Kevin Summerfield

Personal information
- Date of birth: 7 January 1959 (age 67)
- Place of birth: Walsall, England
- Height: 5 ft 11 in (1.80 m)
- Position(s): Midfielder; forward;

Youth career
- 1975–1977: West Bromwich Albion

Senior career*
- Years: Team / Apps / (Gls)
- 1977–1982: West Bromwich Albion / 9 / (4)
- 1982–1983: Birmingham City / 5 / (1)
- 1983–1984: Walsall / 54 / (17)
- 1984: Cardiff City / 10 / (1)
- 1984–1990: Plymouth Argyle / 139 / (26)
- 1990: → Exeter City / 4 / (0)
- 1990–1996: Shrewsbury Town / 163 / (21)
- Total:  / 384 / (70)

International career
- 1976–1977: England Youth / 6 / (2)

= Kevin Summerfield =

Professional footballer, coach

Kevin Summerfield (born 7 January 1959) is an English football coach and retired player.

He began his career with West Bromwich Albion as a forward, making his first team debut in 1977, before joining Birmingham City five years later. A few months later, he signed for his hometown club Walsall and enjoyed a successful 18 months there, scoring 17 league goals, which led to a transfer to Cardiff City in 1984. He was signed by Dave Smith for Plymouth Argyle six months later, where was converted into a midfielder, and was an important member of the squad for the next five years. A broken leg sustained in January 1989 led to a year on the sidelines, and after regaining full fitness he spent time on loan with Exeter City. He ended his playing career with Shrewsbury Town.

He returned to Plymouth Argyle in 1997 as the club's youth team coach, and was appointed caretaker manager three years later. He became the club's assistant manager after the arrival of Paul Sturrock and led the club to the brink of promotion to the Football League Championship before joining Sturrock at Southampton. He gained promotion two more times with Sturrock, at Sheffield Wednesday in 2005, and Swindon Town in 2007, before returning to Plymouth Argyle once again. He then spent two years as assistant manager at Tranmere Rovers, before moving to Burton Albion to take up the same role. In October 2014, he followed Burton manager Gary Rowett to Birmingham City, again as assistant manager, where they remained for two years, and in March 2017 joined Derby County, again as assistant to Rowett.

==Playing career==
Born in Walsall, Summerfield started his career as an apprentice with West Bromwich Albion in 1975. During his time at The Hawthorns he played for the England youth team on six occasions. After more than five years as a professional at the club he moved on to Birmingham City, followed by a successful spell with hometown club Walsall. A short stay with Cardiff City followed, before he joined Plymouth Argyle, He spent time on loan at Exeter City in 1990 and ended his playing career Shrewsbury Town where he was player-coach.

==Coaching career==
Summerfield took charge of the Shrews' youth team before becoming a coach at Plymouth Argyle under manager Kevin Hodges the following year. After Hodges was sacked in 2000, Summerfield took over as caretaker manager for five matches until the appointment of Paul Sturrock as permanent manager. He again took over as Argyle's caretaker manager when Paul Sturrock left to become manager of Southampton. This time he was in charge for nine matches before following Sturrock to Southampton as his assistant and later again to Sheffield Wednesday, and Swindon Town.

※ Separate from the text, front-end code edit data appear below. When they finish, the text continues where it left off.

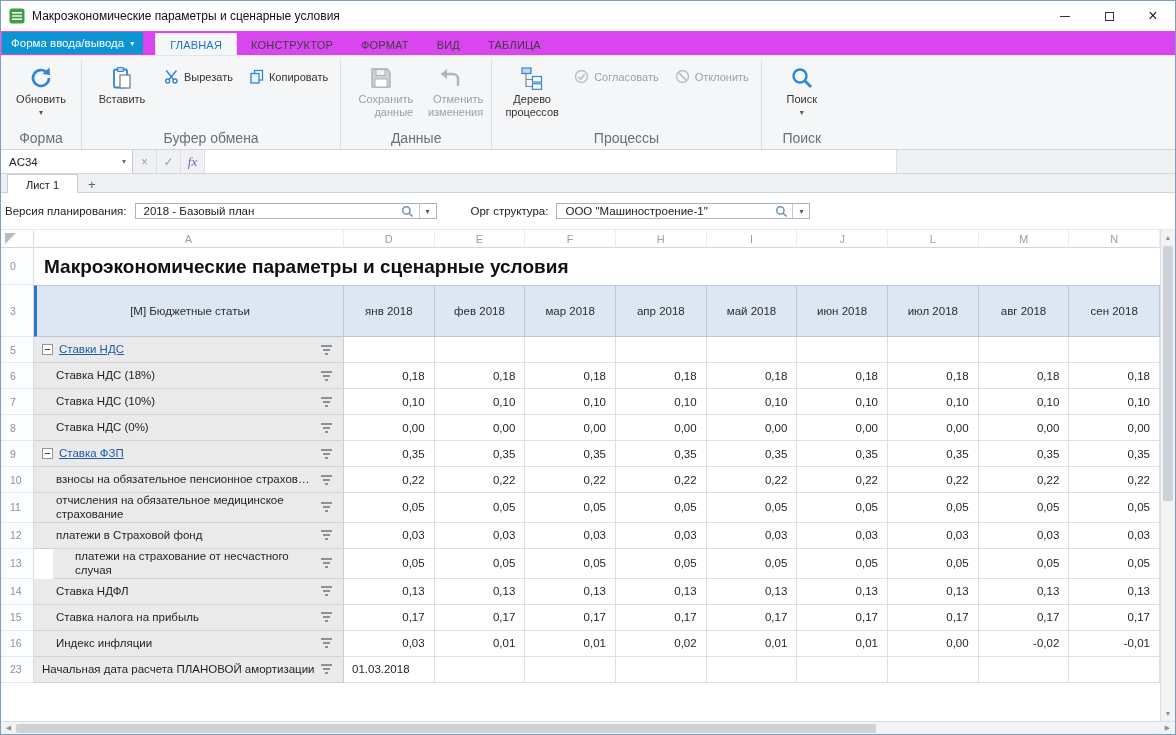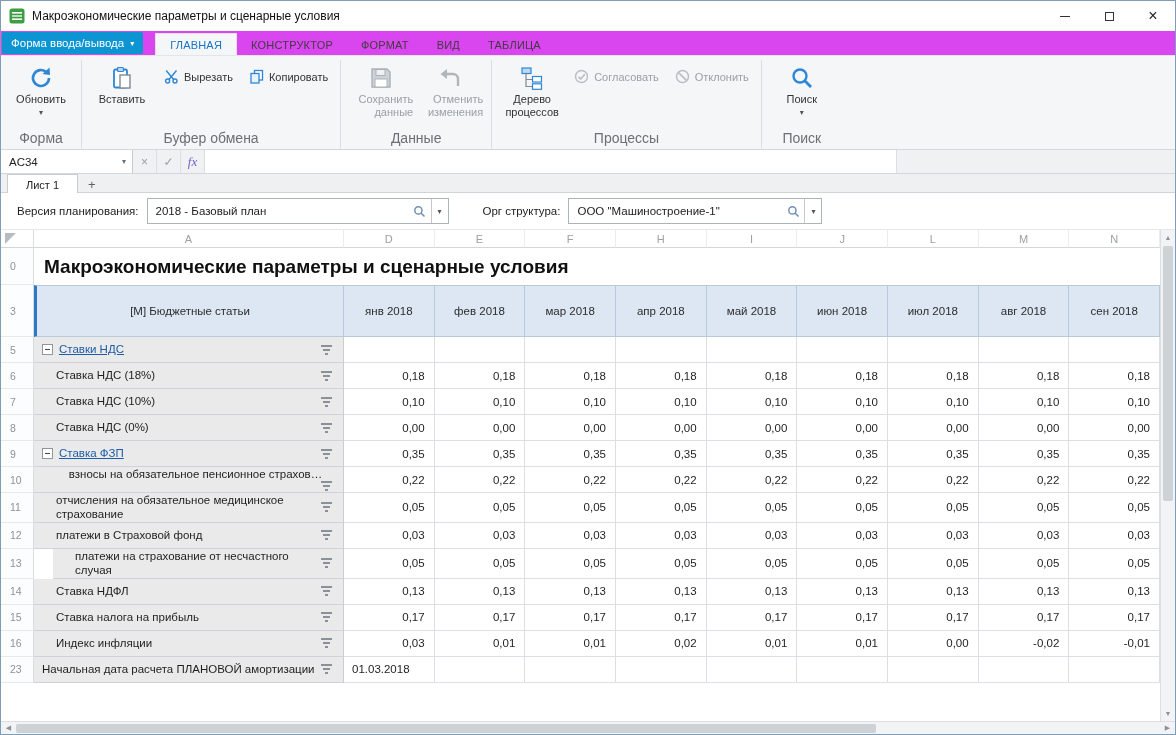"Версия планирования:" .filters { padding-left: 16px -> 4px }
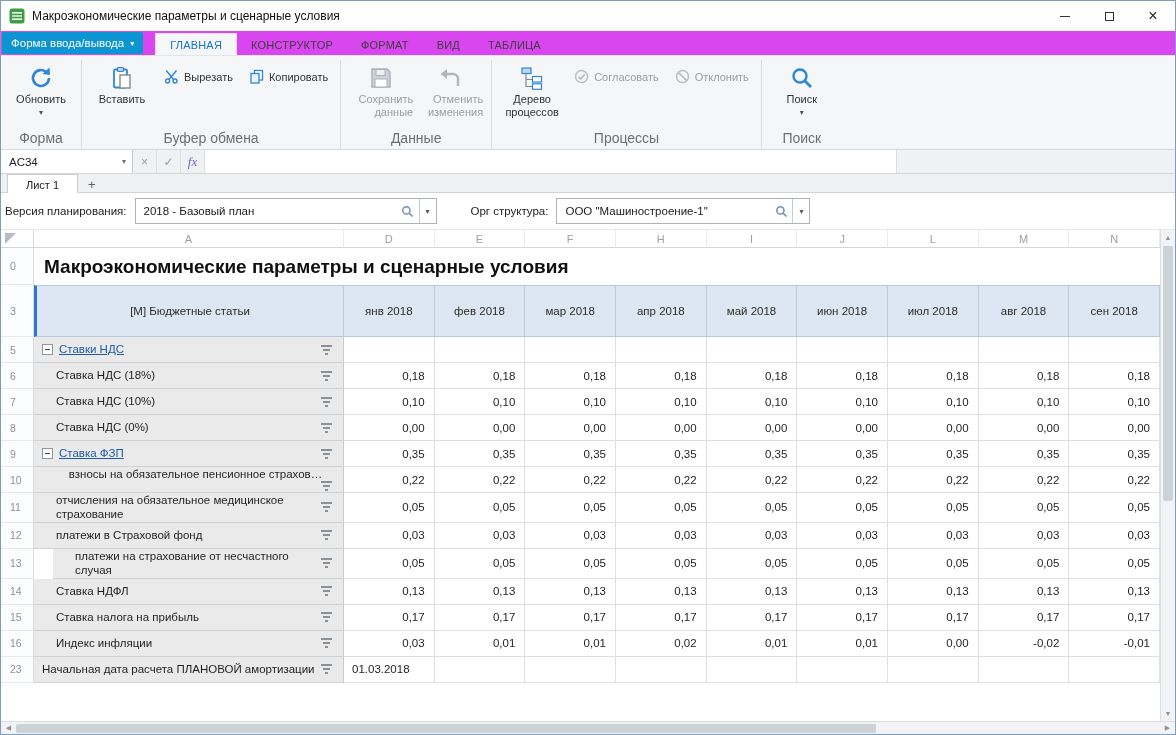"2018 - Базовый план" .fbox { height: 26px -> 16px }
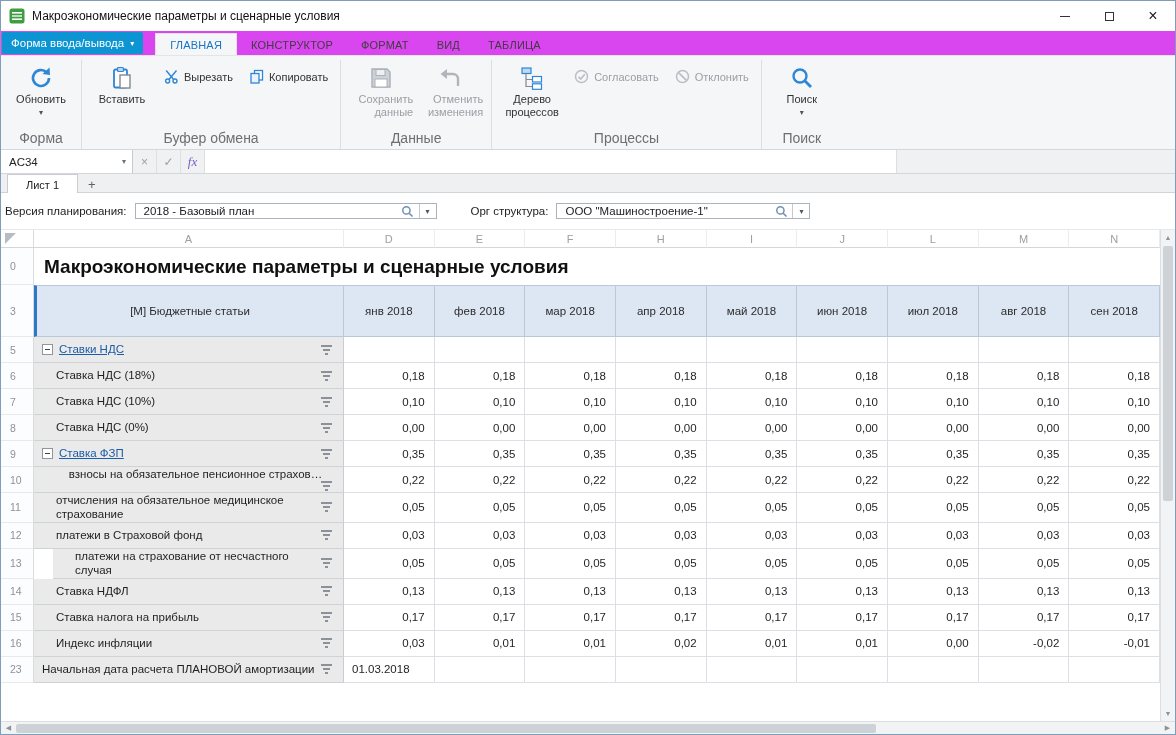"взносы на обязательное пенсионное" div.g-label { flex-direction: column -> none }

During his first spell as Sturrock's assistant at Home Park, he won the Third Division title in the 2001–02 season and to the brink of winning the Second Division title in the 2003–04 season, before moving to Southampton. His and Sturrock's success continued at Hillsborough when they achieved promotion to the Championship in their first season with Sheffield Wednesday, and also at Swindon Town, where the team was promoted to League One in their year in charge. He returned to Plymouth Argyle once more as assistant manager when Sturrock was reappointed as the club's manager in November 2007. Summerfield left the club in October 2009, along with fellow coach John Blackley, after being informed that their contracts would not be renewed at the end of the season. He was replaced by former player Paul Mariner, who assumed the role of head coach.

He joined Tranmere Rovers in July 2010 as assistant manager to Les Parry.

On 18 May 2012, Summerfield was announced as assistant manager to Gary Rowett at Burton Albion. In October 2014, Summerfield followed Rowett to Birmingham City, again as his assistant. Rowett and his staff, Summerfield included, were sacked in December 2016. On 14 March 2017, Summerfield again followed Rowett, this time to Derby County where he again became assistant manager.

==Personal life==
His son Luke also became a professional footballer.